=== Listed entries ===

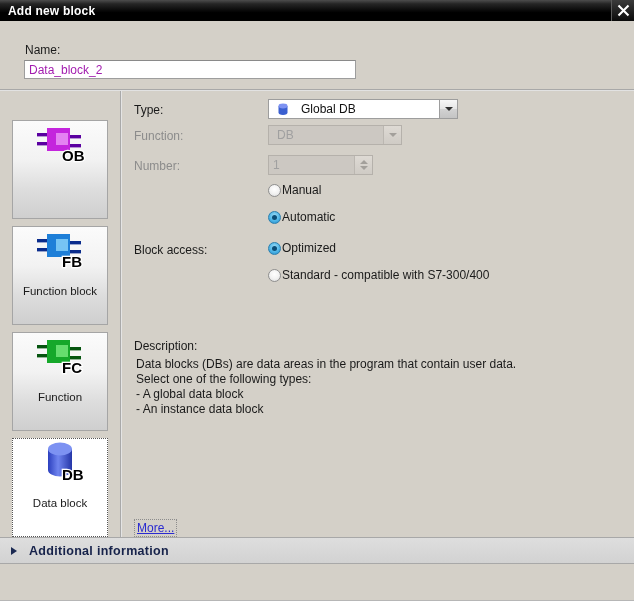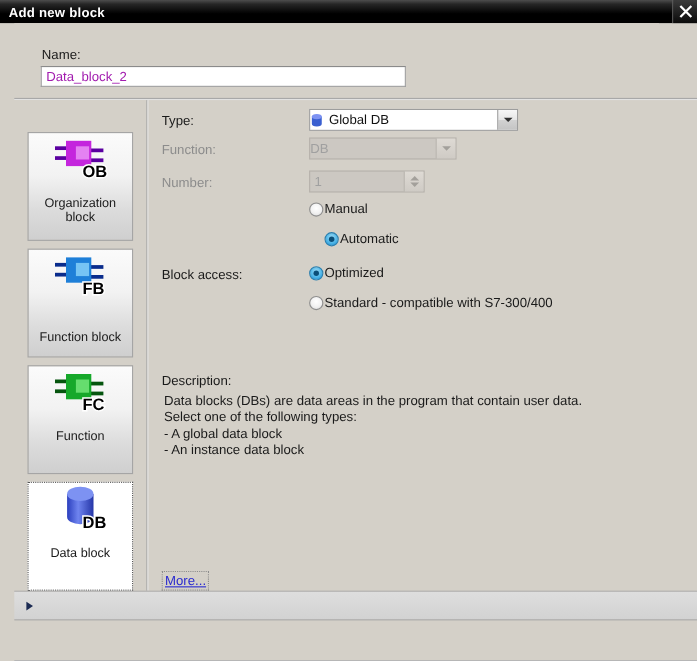"Name:" .dlg-body { margin-left: 13px -> none }
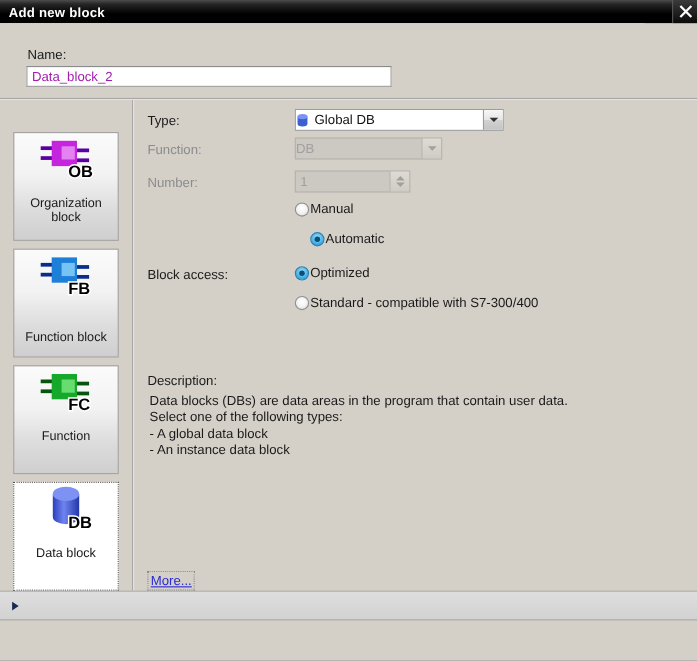"Global DB" .combo .combo-text { gap: 5px -> 12px; padding-left: 0 -> 8px }
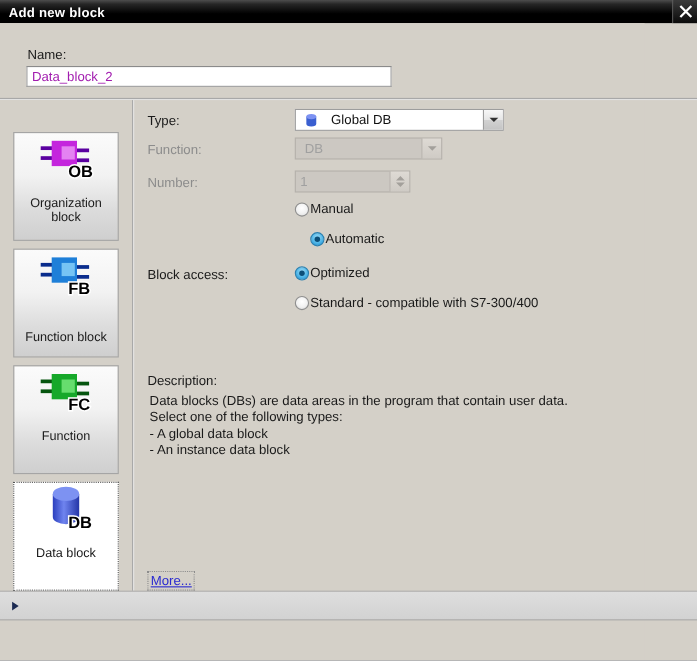"Organization block" div.blk-label { html: <div>Organization block</div> -> none }
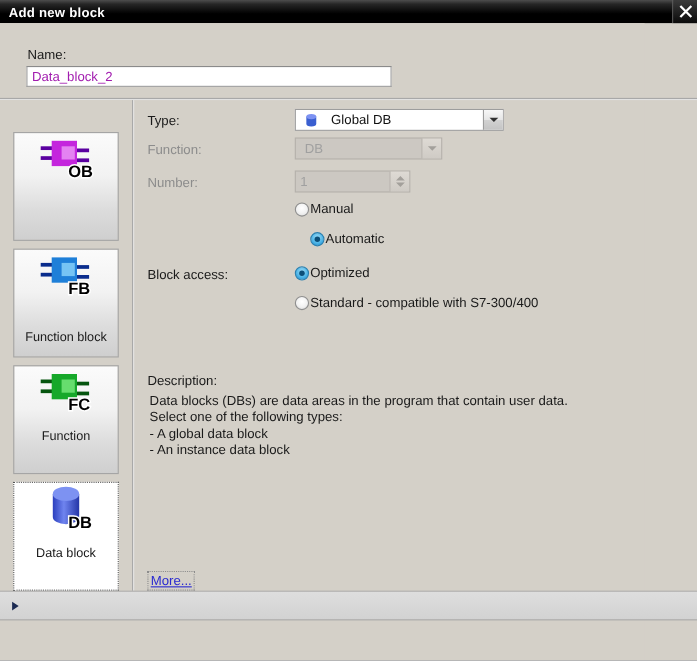"Automatic" div.radio-row { left: 160px -> 146px }
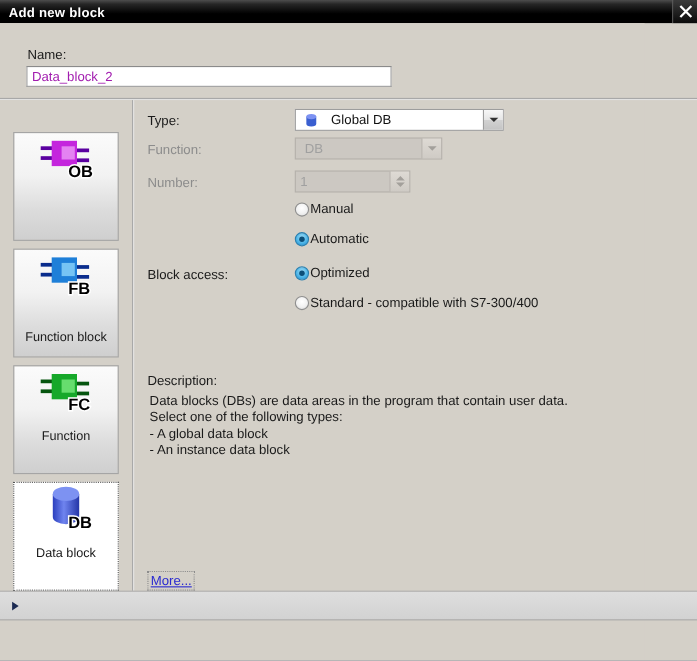"FB" #blk-fb { gap: 16px -> none }
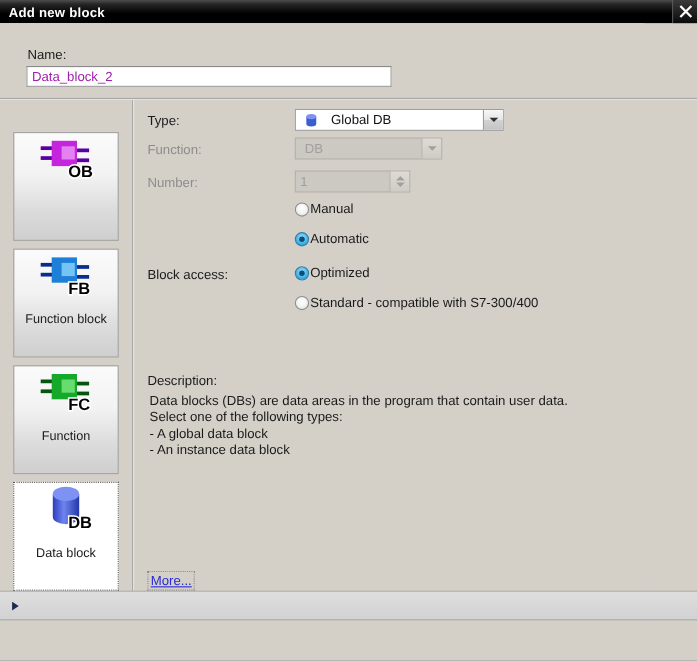"Additional information" span.addinfo-label { html: none -> <span>Additional information</span> }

===

## [Problem details]
When you repeat the data, keep every line exact and drop the images.

## [Solved exercise]
"Name:" .dlg-body { margin-left: 13px -> none }
"Global DB" .combo .combo-text { gap: 5px -> 12px; padding-left: 0 -> 8px }
"Organization block" div.blk-label { html: <div>Organization block</div> -> none }
"Automatic" div.radio-row { left: 160px -> 146px }
"FB" #blk-fb { gap: 16px -> none }
"Additional information" span.addinfo-label { html: none -> <span>Additional information</span> }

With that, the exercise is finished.